One of the critical checks put in place by banks to help do this is credit underwriting. 

In the simplest terms, credit underwriting can be understood as a process wherein the lending party assesses the borrower’s creditworthiness. This helps them make the important call of granting or not granting a loan to the borrower. As for the lender, the loan underwriting process ensures that the quality of their loan book is top-notch, and the amount of risk in granting the said loan is minimal.

Irrespective of the nature of the loan, credit underwriting is an indispensable part of loan processing. It includes mandatory check-boxes that need to be ticked off, which helps the lenders understand the risk. Some factors used by lenders to do this include:

  1. Credit score: A good credit score indicates that the borrower has a history of timely loan repayments.
  2. Debts and liabilities: Lenders ensure that you save enough money after considering your current debts and liabilities to pay your loans without defaulting.
  3. Income: Mandatorily, you need to have proof of stable and adequate income.
  4. Collateral: Most conventional lenders will ask for collateral equal to or higher in value than the loan the borrower seeks.

This is the traditional credit underwriting process that we have seen for decades in the country. However, the incumbent process has several downsides, especially for the MSME sector, which demands readily available credit but is pulled down by the frills of the conventional underwriting process. 

Traditional underwriting is a resource-intensive process for the lender as well as the borrower. They have their roots in underwriting standards for large corporates being extended to SMEs. As a result, MSMEs and small businesses in urgent need of capital often are left in the dark, mainly due to the lender’s stringent and obstinate due diligence processes.

Moreover, the underwriting process can be extremely long and tiresome. This not only makes the end-to-end loan process lengthy, but it may also prove to be counterproductive for a borrower who might be in dire need of credit to expand their business, fulfil an order, or make an urgent payment. Additionally, the exhaustive paperwork required by traditional lenders for underwriting can seem never-ending, especially to MSMEs that are already tight-staffed. 

There are also hordes of data that need to be compiled and submitted- 80% of this data is unstructured, and assessing it manually can sometimes yield erroneous or inefficient results. This adds to the woes of borrowers who want to experience a smooth and hassle-free credit process.

More importantly, the archaic underwriting process still being widely used seems to miss the mark since the underwriter’s analysis might be inaccurate. In addition to this, it has often been noted that most lending institutions have a one-size-fits-all approach. This includes the same underwriting rules that apply to all borrowers, regardless of the loan size, the industry they operate in, their business growth, projections, and other factors that hold relevance in India’s developing credit market. 

At this juncture, it feels slightly discriminating that to get an unsecured line of credit, MSMEs and small business owners have to fight the age-old lending and underwriting system.

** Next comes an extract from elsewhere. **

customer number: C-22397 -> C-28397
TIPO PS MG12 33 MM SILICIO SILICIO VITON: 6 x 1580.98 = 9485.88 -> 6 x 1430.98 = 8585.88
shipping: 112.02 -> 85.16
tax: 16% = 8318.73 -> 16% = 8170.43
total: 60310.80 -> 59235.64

The evolving MSME sector that is fast becoming a major contributor to the growth of the economy is now hunting for an innovative lending marketplace that is not restricted to a select few check-boxes on a sheet that determine their creditworthiness. 

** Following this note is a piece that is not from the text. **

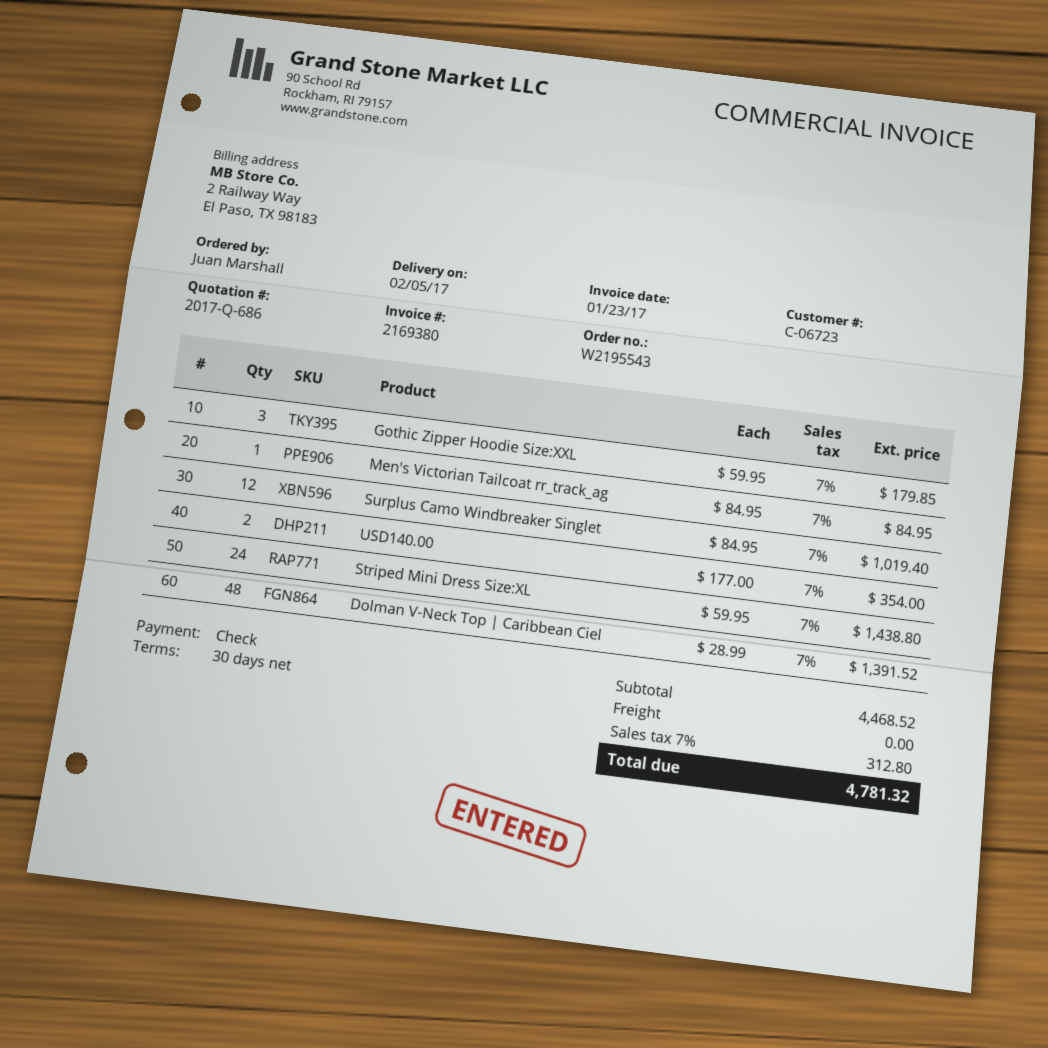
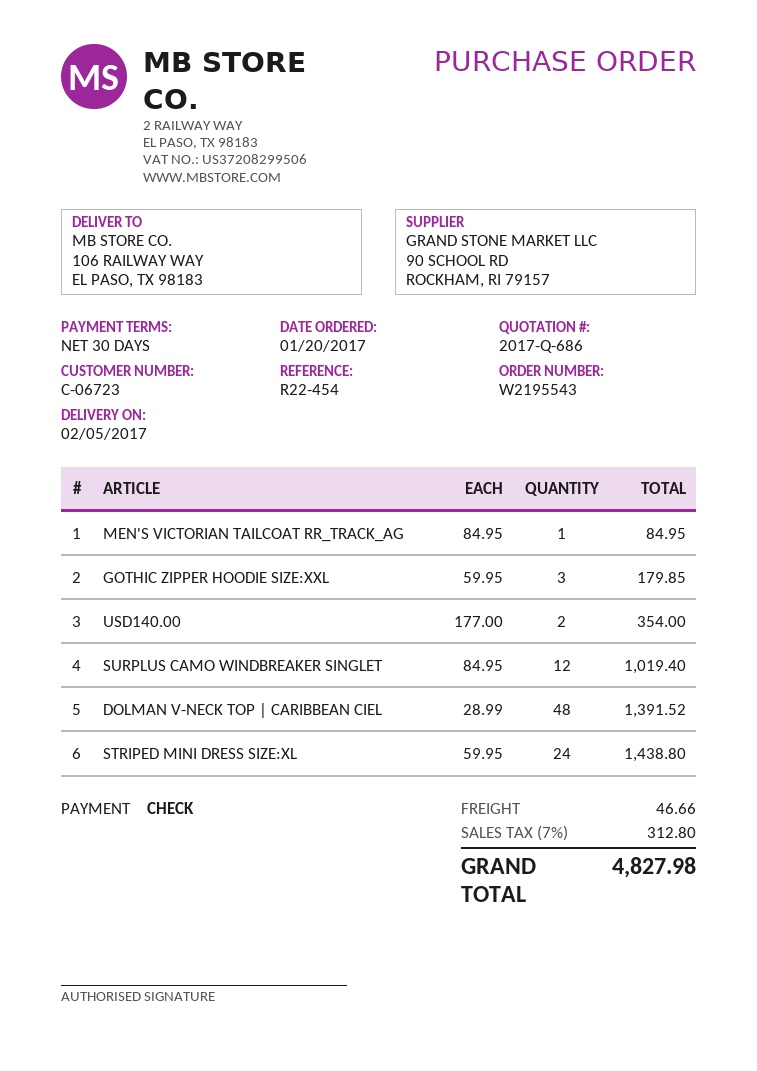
shipping: 0.00 -> 46.66
total: 4781.32 -> 4827.98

This is where fintech companies like Yubi have stepped up to help revolutionize the conventional underwriting process in the country- especially for MSMEs looking for unsecured credit for small and medium-sized tickets. 

Yubi and its lending partners have been exploring newer ways to assess the creditworthiness of potential borrowers to help them boost their supply chains. There is a pressing need to retire parameterised credit underwriting process. 

Moving away from stringent criteria and asset-based lending is critical to giving MSMEs the edge they deserve. Additionally, while Indians spearhead technological revolutions across the globe, when we have the technological resources at our disposal, why shouldn’t we make the best use of it and transform the quintessential underwriting process?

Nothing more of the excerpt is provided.